Wherever "obtains" shows up in the records below, copy the whole line.

DATA SECTION section start

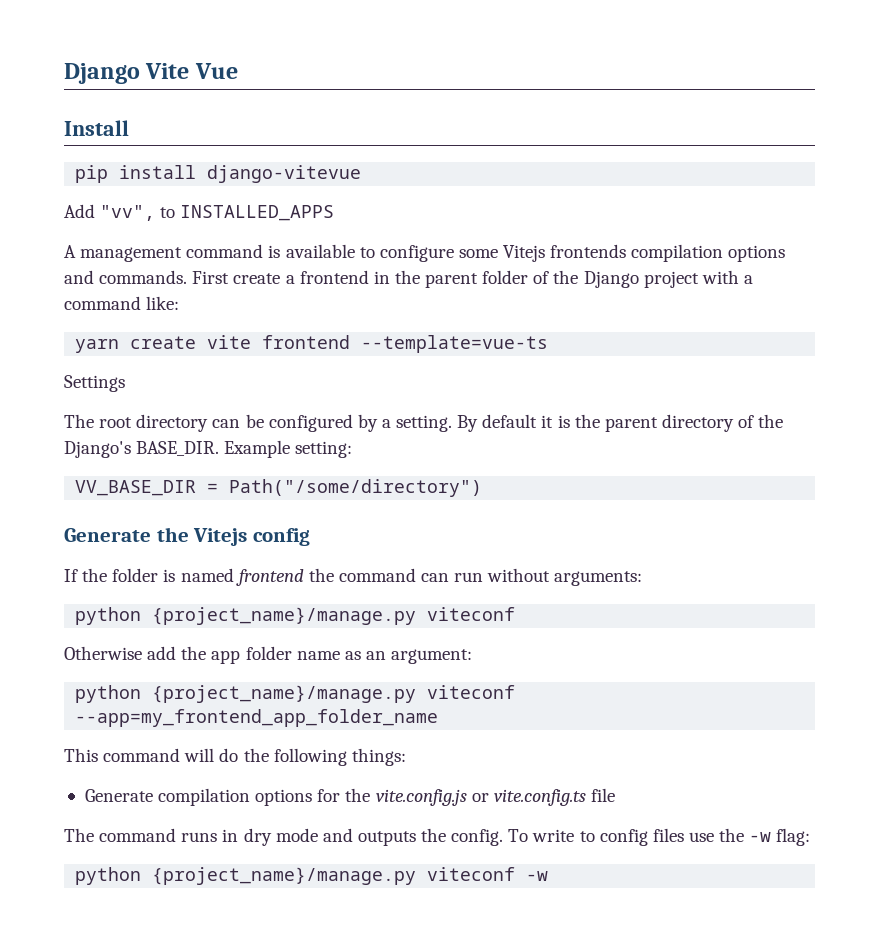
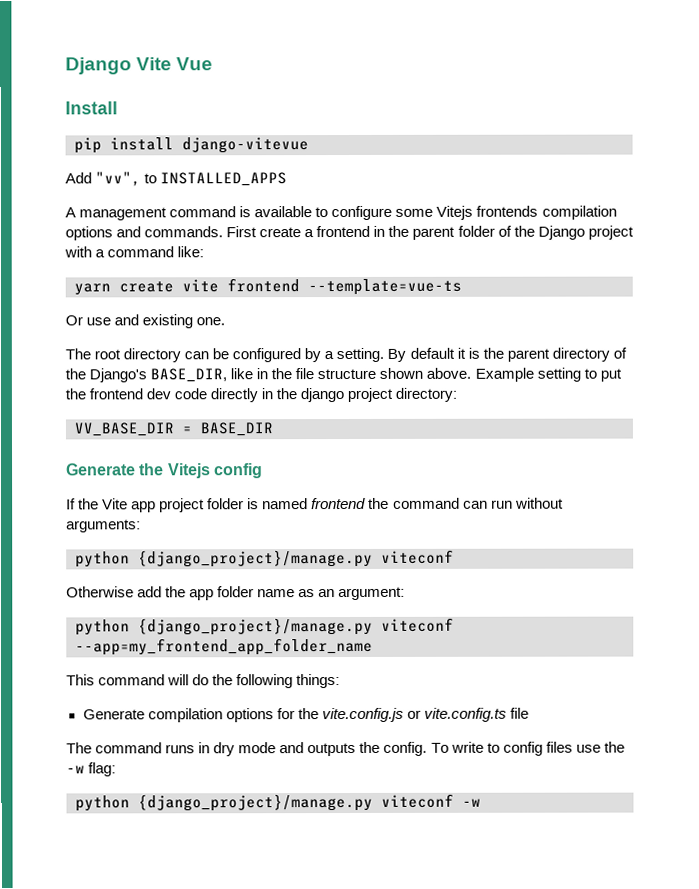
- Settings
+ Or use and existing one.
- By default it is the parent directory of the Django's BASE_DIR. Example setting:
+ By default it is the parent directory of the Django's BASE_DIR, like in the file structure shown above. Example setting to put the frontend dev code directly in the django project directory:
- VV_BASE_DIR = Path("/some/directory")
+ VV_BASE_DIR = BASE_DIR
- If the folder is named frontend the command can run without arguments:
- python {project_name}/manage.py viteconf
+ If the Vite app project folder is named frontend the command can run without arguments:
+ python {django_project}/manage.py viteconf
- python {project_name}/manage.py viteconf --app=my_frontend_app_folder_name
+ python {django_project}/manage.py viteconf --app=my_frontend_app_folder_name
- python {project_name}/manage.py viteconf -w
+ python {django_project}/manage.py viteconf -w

DATA SECTION section end
DATA SECTION section start

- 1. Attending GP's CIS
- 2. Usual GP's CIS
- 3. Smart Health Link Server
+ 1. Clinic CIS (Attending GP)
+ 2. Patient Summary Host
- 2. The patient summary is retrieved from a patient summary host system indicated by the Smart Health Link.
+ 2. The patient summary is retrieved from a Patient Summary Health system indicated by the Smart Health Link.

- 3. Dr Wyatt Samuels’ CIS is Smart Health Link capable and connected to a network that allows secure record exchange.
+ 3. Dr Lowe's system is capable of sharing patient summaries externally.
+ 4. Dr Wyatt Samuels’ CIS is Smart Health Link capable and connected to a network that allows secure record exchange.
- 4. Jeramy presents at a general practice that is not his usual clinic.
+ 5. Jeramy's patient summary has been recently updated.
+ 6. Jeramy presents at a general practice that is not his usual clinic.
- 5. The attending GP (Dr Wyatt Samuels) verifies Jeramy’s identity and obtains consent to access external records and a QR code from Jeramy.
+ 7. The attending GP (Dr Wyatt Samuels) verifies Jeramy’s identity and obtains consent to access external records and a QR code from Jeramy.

DATA SECTION section end
DATA SECTION section start

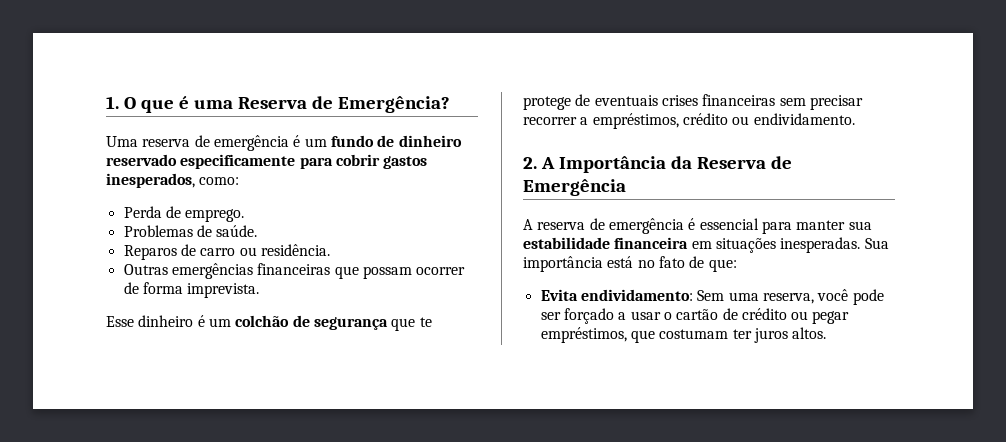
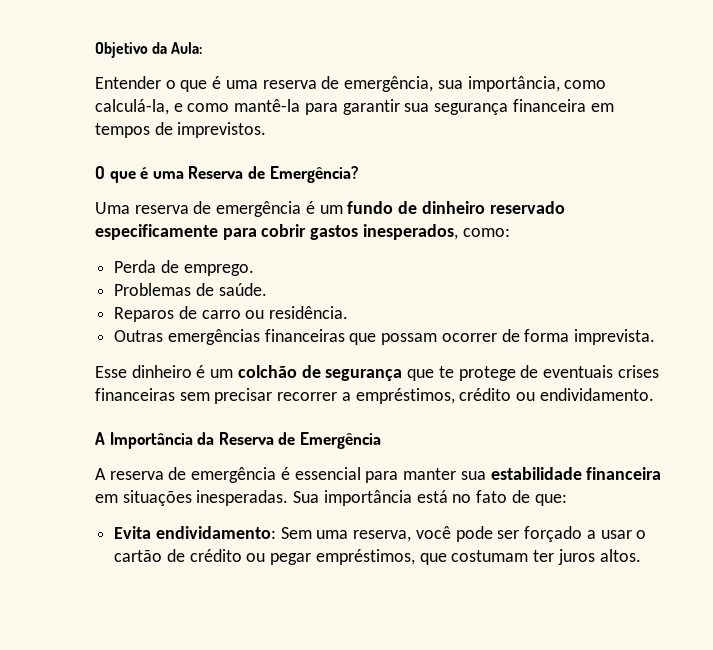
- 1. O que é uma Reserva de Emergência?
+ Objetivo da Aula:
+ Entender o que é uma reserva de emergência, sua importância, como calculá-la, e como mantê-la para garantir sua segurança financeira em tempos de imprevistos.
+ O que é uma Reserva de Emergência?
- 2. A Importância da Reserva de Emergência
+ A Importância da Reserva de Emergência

DATA SECTION section end

*WRITTEN SOLUTION*.
- 5. The attending GP (Dr Wyatt Samuels) verifies Jeramy’s identity and obtains consent to access external records and a QR code from Jeramy.
+ 7. The attending GP (Dr Wyatt Samuels) verifies Jeramy’s identity and obtains consent to access external records and a QR code from Jeramy.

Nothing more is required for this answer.